§ **Exercise prompt**: Find the lines in the records below that contain "item", and report each of them.

§ **Data shown**:
──────
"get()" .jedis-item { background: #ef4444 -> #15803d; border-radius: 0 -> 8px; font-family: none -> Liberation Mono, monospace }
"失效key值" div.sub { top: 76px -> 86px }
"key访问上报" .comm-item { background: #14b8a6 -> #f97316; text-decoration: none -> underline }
──────
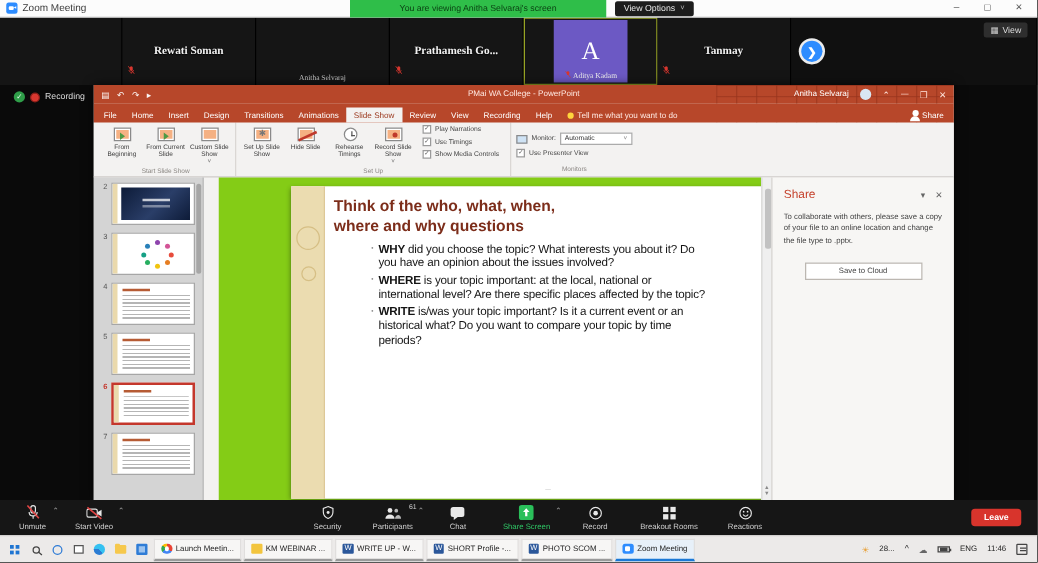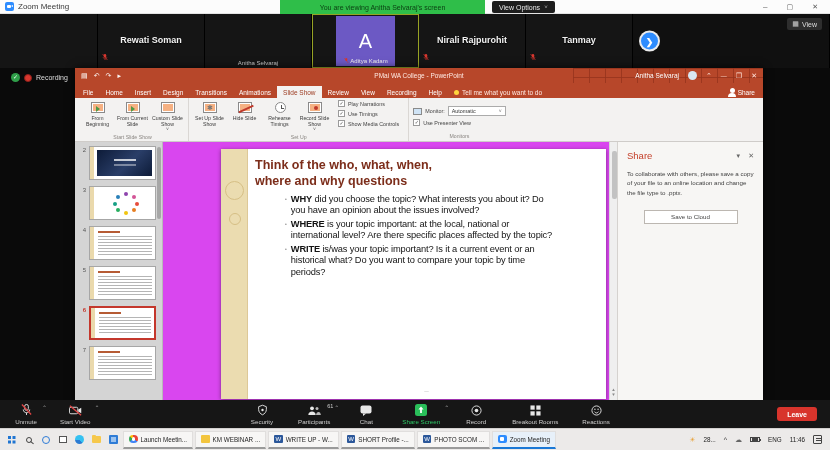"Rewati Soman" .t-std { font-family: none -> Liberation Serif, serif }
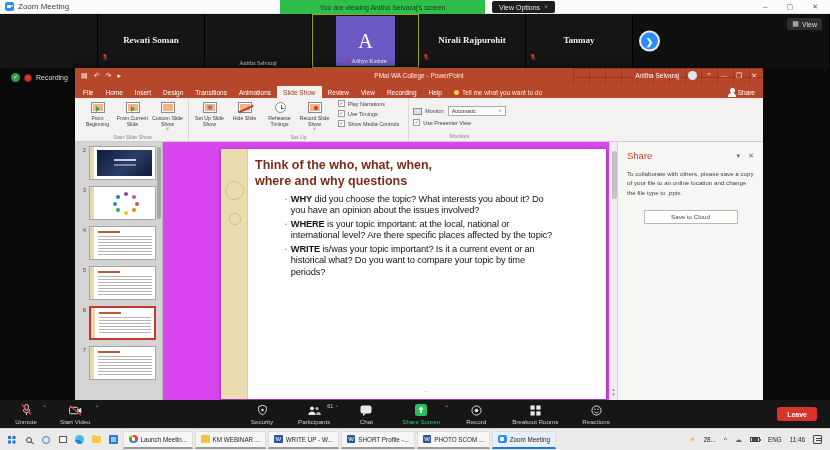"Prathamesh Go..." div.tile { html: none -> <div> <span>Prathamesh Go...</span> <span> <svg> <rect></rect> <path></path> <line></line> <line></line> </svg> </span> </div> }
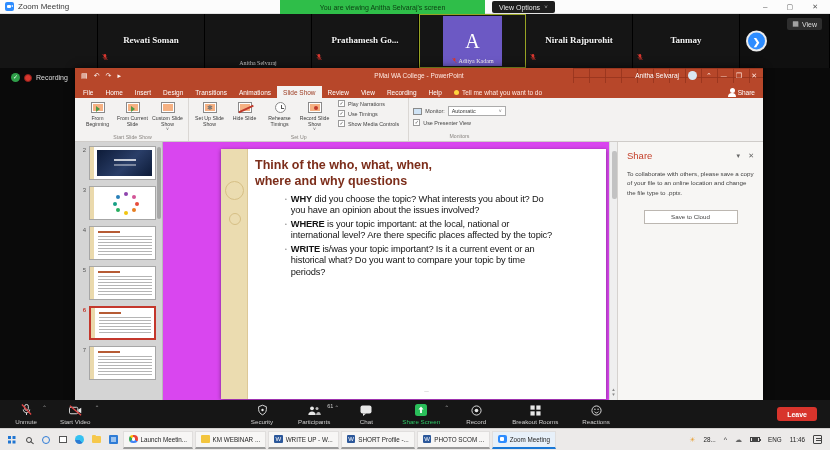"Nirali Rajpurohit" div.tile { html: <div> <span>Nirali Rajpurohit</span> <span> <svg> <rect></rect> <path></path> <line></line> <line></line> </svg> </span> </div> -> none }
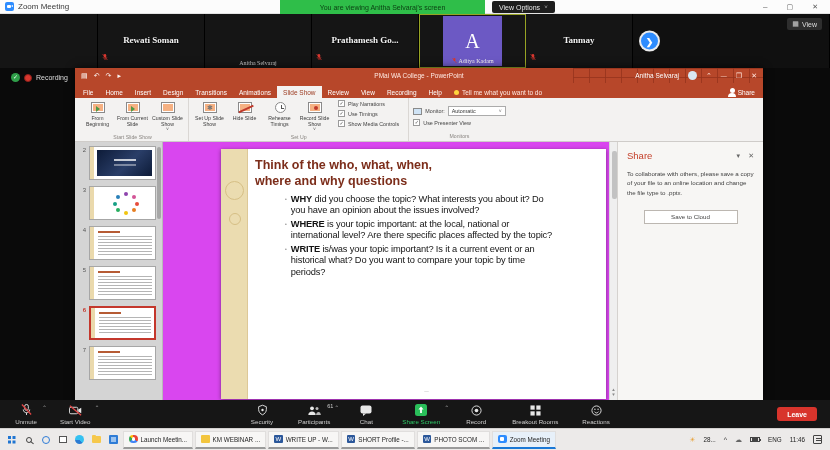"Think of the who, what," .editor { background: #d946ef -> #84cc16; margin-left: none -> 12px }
──────
§ **Your response**:
"get()" .jedis-item { background: #ef4444 -> #15803d; border-radius: 0 -> 8px; font-family: none -> Liberation Mono, monospace }
"key访问上报" .comm-item { background: #14b8a6 -> #f97316; text-decoration: none -> underline }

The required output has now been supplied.